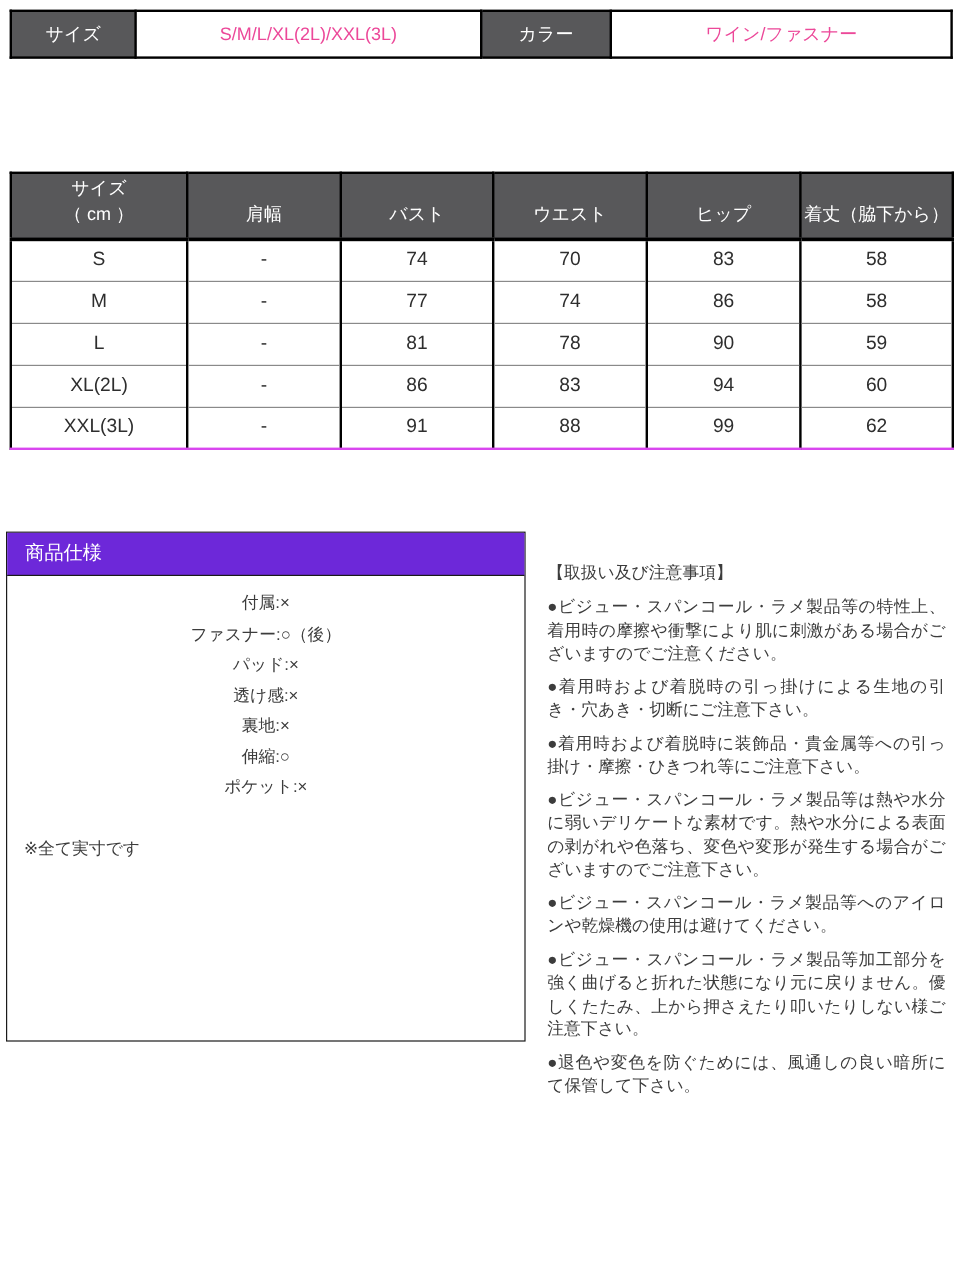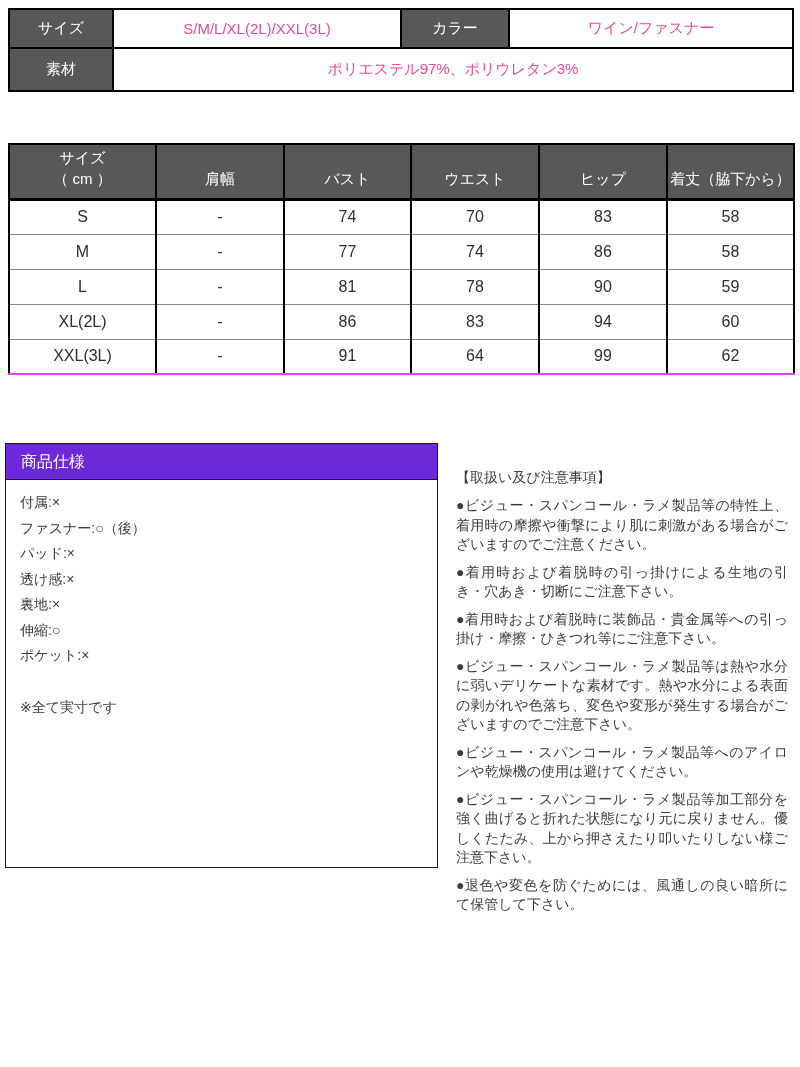--- a/index.html
+++ b/index.html
@@ -92,10 +92,6 @@
       <td>S/M/L/XL(2L)/XXL(3L)</td>
       <th>カラー</th>
       <td>ワイン/ファスナー</td>
-    </tr>
-    <tr class="r2">
-      <th>素材</th>
-      <td colspan="3">ポリエステル97%、ポリウレタン3%</td>
     </tr>
   </tbody>
     </table>

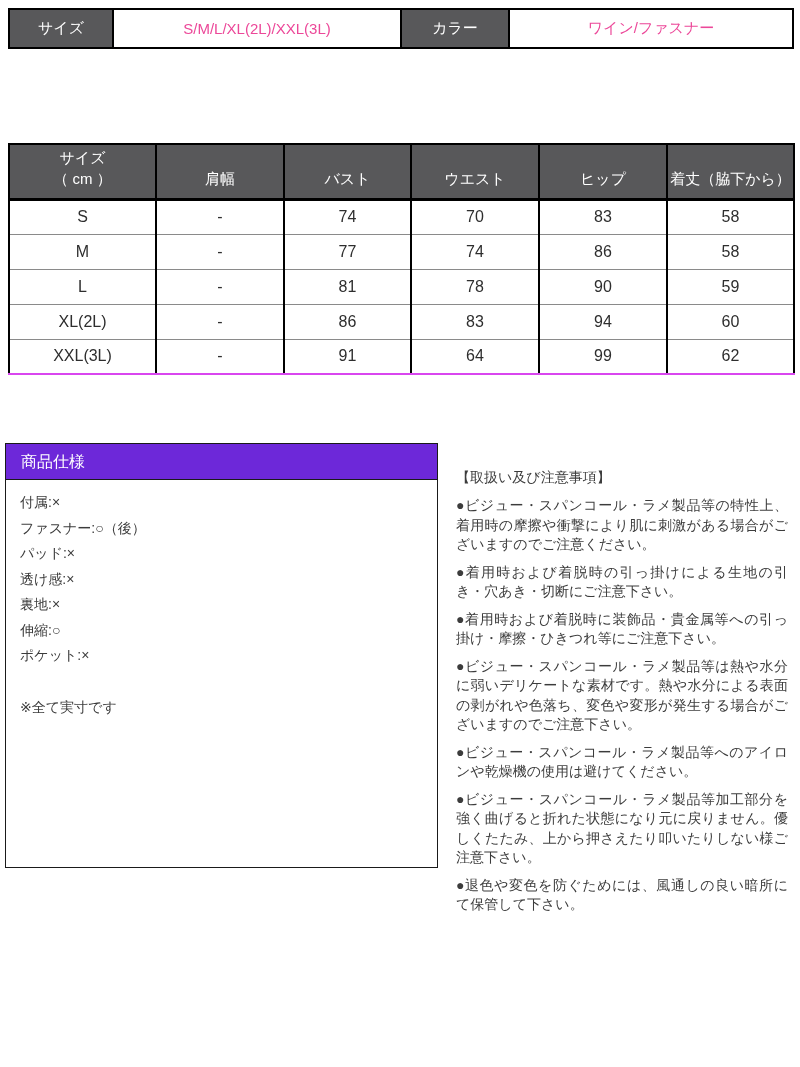--- a/index.html
+++ b/index.html
@@ -155,7 +155,7 @@
         <td>XXL(3L)</td>
         <td>-</td>
         <td>91</td>
-        <td>64</td>
+        <td>88</td>
         <td>99</td>
         <td>62</td>
       </tr>

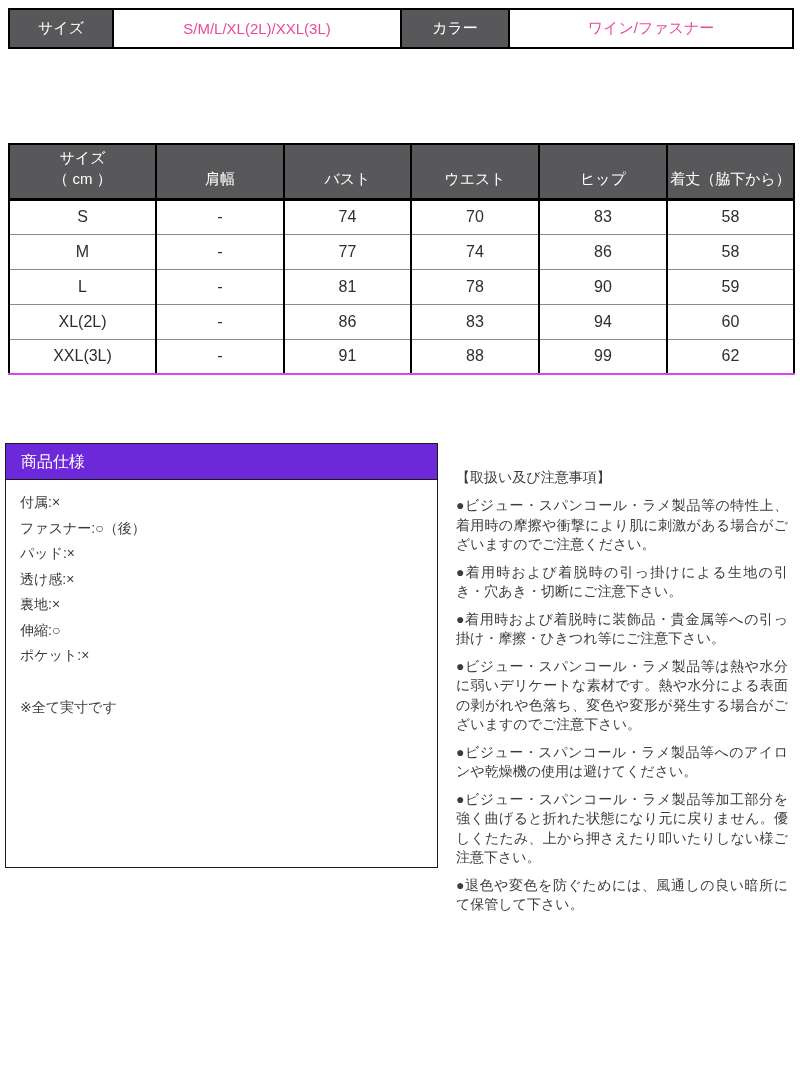--- a/index.html
+++ b/index.html
@@ -63,7 +63,7 @@
   }
   .spec-box-body { padding: 10px 14px; font-size: 14px; color: #3c3c3c; }
   .spec-list { list-style: none; }
-  .spec-list li { line-height: 25.5px; }
+  .spec-list li { line-height: 25.5px; text-align: center; }
   .spec-note { margin-top: 26px; line-height: 25px; }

= = =

The required answer is each line of the data in which the word "height" appears.

* ANSWER SECTION
-  .spec-list li { line-height: 25.5px; }
+  .spec-list li { line-height: 25.5px; text-align: center; }
   .spec-note { margin-top: 26px; line-height: 25px; }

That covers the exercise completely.